I do all sorts of things as a writer and critiquer on the basis of how they taste to me, whether the words feel right in my mouth as I’m mentally speaking them—I always internally voice as I’m writing, perhaps because I came to writing from theater.
The best example of this comes from a critique I did for fellow Wyrdsmith Sean Michael Murphy. There was a sentence where I wanted one word changed—I don’t remember which one now, but that doesn’t really matter. It was one of a large number of suggestions. Sean was pretty happy with most of the suggestions, ignored some, and wanted to understand what I was thinking with others. This was one of those last and the conversation went something like this:
Sean: Why did you suggest this change? I think you’re right, but I’m not sure why.
Kelly: It just tasted better.
Sean: But why did it taste better?
Kelly: It just did.
Sean:…(waiting patiently)
Kelly: (unable to let the silence stay silent, begins mentally unpacking the process) Let me think about it…

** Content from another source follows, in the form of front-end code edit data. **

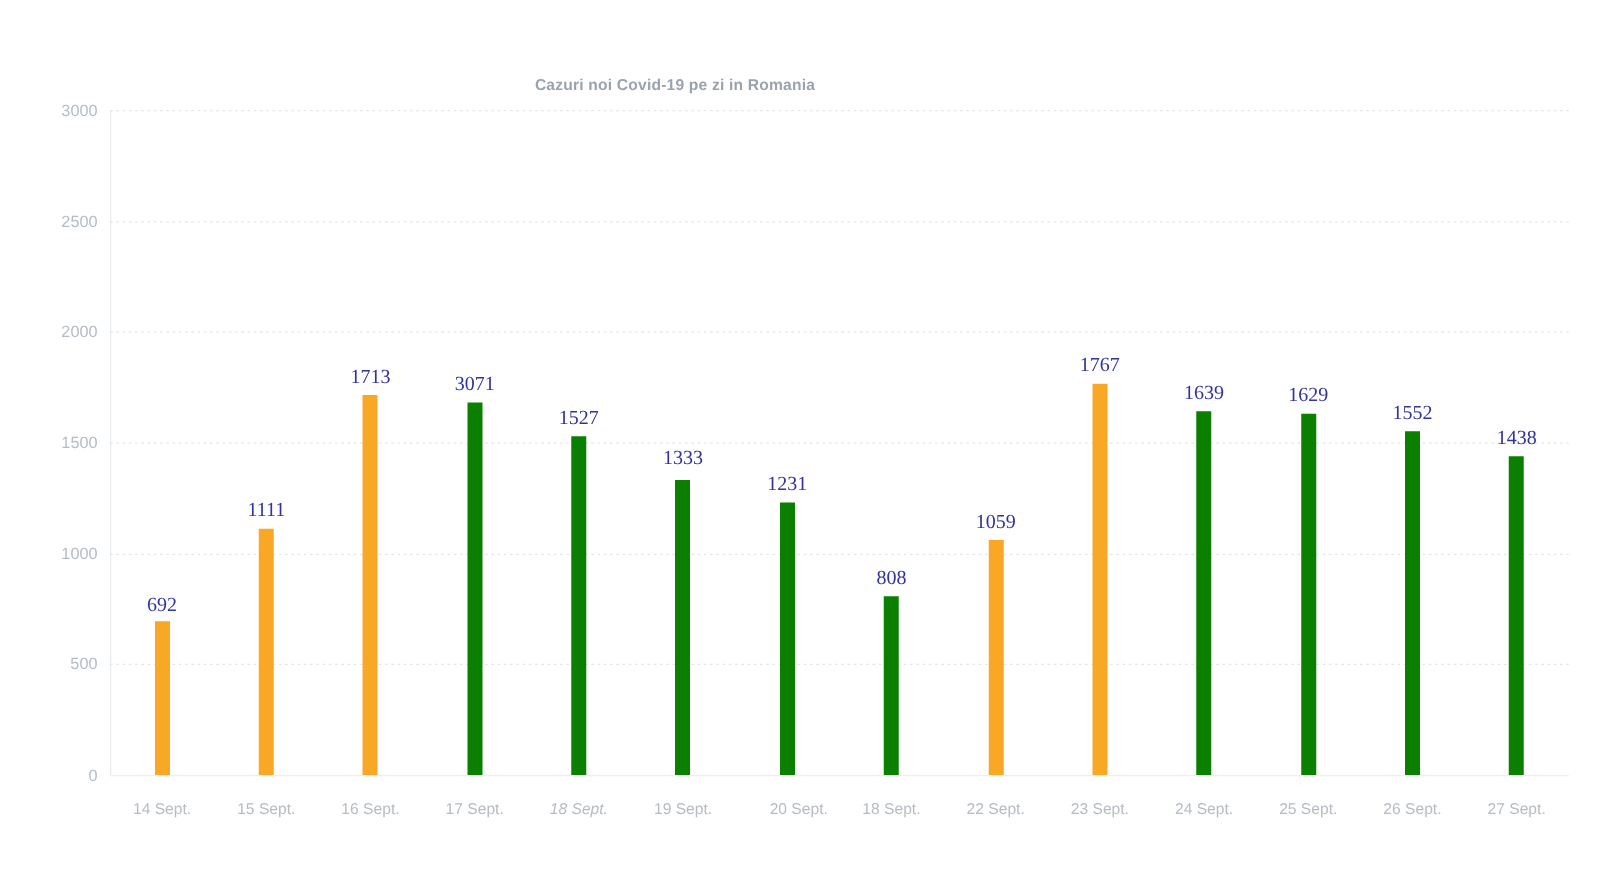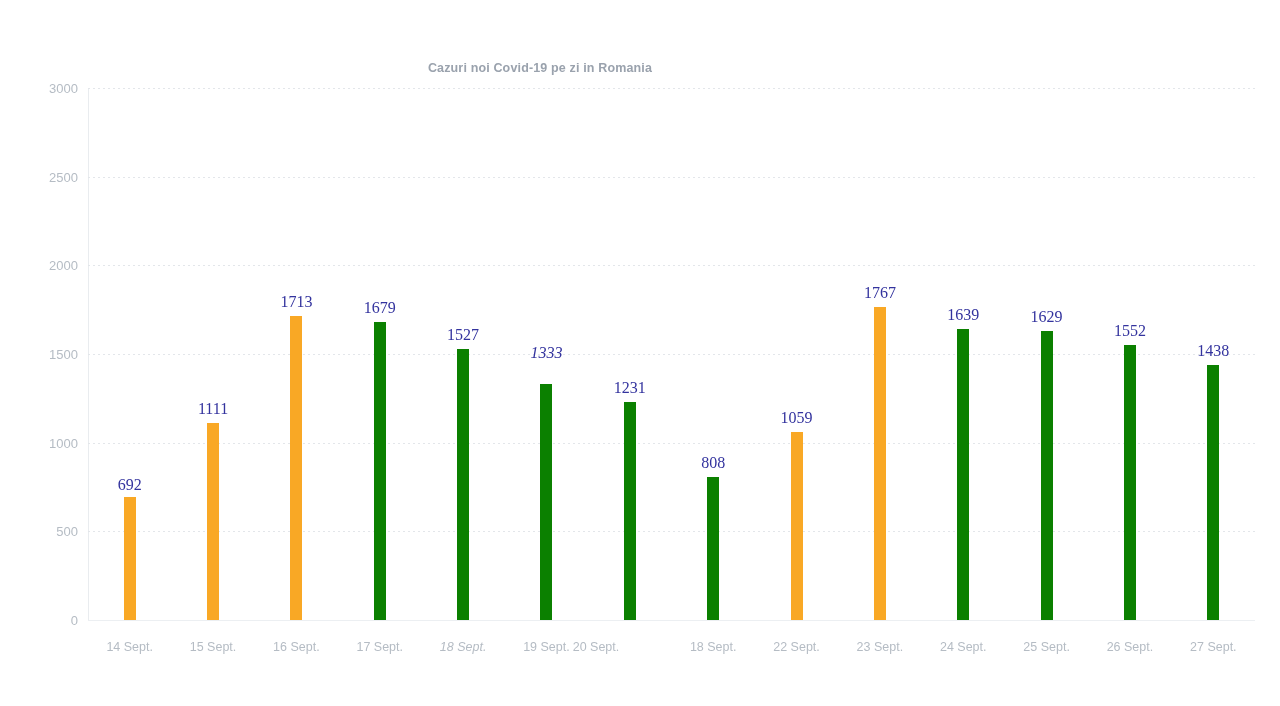--- a/index.html
+++ b/index.html
@@ -161,31 +161,31 @@
     <div class="bar" style="left: 129.679px; top: 497.285px; height: 122.715px; background: rgb(249, 168, 37);"></div>
     <div class="bar-label" style="left: 129.679px; top: 477px;">692</div>
     <div class="xtick" style="left: 129.679px;">14 Sept.</div>
     <div class="bar" style="left: 213.036px; top: 422.983px; height: 197.017px; background: rgb(249, 168, 37);"></div>
     <div class="bar-label" style="left: 213.036px; top: 400.983px;">1111</div>
     <div class="xtick" style="left: 213.036px;">15 Sept.</div>
     <div class="bar" style="left: 296.393px; top: 316.228px; height: 303.772px; background: rgb(249, 168, 37);"></div>
     <div class="bar-label" style="left: 296.393px; top: 294.228px;">1713</div>
     <div class="xtick" style="left: 296.393px;">16 Sept.</div>
     <div class="bar" style="left: 379.75px; top: 322.257px; height: 297.743px; background: rgb(11, 128, 0);"></div>
-    <div class="bar-label" style="left: 379.75px; top: 300.257px;">1679</div>
+    <div class="bar-label" style="left: 379.75px; top: 300.257px;">3071</div>
     <div class="xtick" style="left: 379.75px;">17 Sept.</div>
     <div class="bar" style="left: 463.107px; top: 349.212px; height: 270.788px; background: rgb(11, 128, 0);"></div>
     <div class="bar-label" style="left: 463.107px; top: 327.212px;">1527</div>
     <div class="xtick" style="left: 463.107px; font-style: italic;">18 Sept.</div>
     <div class="bar" style="left: 546.464px; top: 383.615px; height: 236.385px; background: rgb(11, 128, 0);"></div>
-    <div class="bar-label" style="left: 546.464px; top: 345px; font-style: italic;">1333</div>
+    <div class="bar-label" style="left: 546.464px; top: 359px;">1333</div>
     <div class="xtick" style="left: 546.464px;">19 Sept.</div>
     <div class="bar" style="left: 629.821px; top: 401.703px; height: 218.297px; background: rgb(11, 128, 0);"></div>
     <div class="bar-label" style="left: 629.821px; top: 379.703px;">1231</div>
-    <div class="xtick" style="left: 596px;">20 Sept.</div>
+    <div class="xtick" style="left: 639px;">20 Sept.</div>
     <div class="bar" style="left: 713.179px; top: 476.715px; height: 143.285px; background: rgb(11, 128, 0);"></div>
     <div class="bar-label" style="left: 713.179px; top: 454.715px;">808</div>
     <div class="xtick" style="left: 713.179px;">18 Sept.</div>
     <div class="bar" style="left: 796.536px; top: 432.204px; height: 187.796px; background: rgb(249, 168, 37);"></div>
     <div class="bar-label" style="left: 796.536px; top: 410.204px;">1059</div>
     <div class="xtick" style="left: 796.536px;">22 Sept.</div>
     <div class="bar" style="left: 879.893px; top: 306.652px; height: 313.348px; background: rgb(249, 168, 37);"></div>
     <div class="bar-label" style="left: 879.893px; top: 284.652px;">1767</div>
     <div class="xtick" style="left: 879.893px;">23 Sept.</div>
     <div class="bar" style="left: 963.25px; top: 329.351px; height: 290.649px; background: rgb(11, 128, 0);"></div>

It turned out that when pressed I had six separate reasons for wanting this one word changed. For me, the change reinforced something in the sentence, reinforced something in the paragraph, reinforced one of the story’s themes, amped up a plot point, showed a contrast between character voice pre and post traumatic event, and removed a slightly clumsy related word repetition.
I’ve found that’s usually the case when my brain says something tastes better rather than opting for a specific reason—my sub-conscious has a bunch of reasons to change something and is too lazy to articulate them all without being pressed. My new structural sense is definitely atasting thing because it’s hugely complex. I trust it in part because I know that the taste of something is very important for my process, but I still want to unpack it because I enjoy unpacking.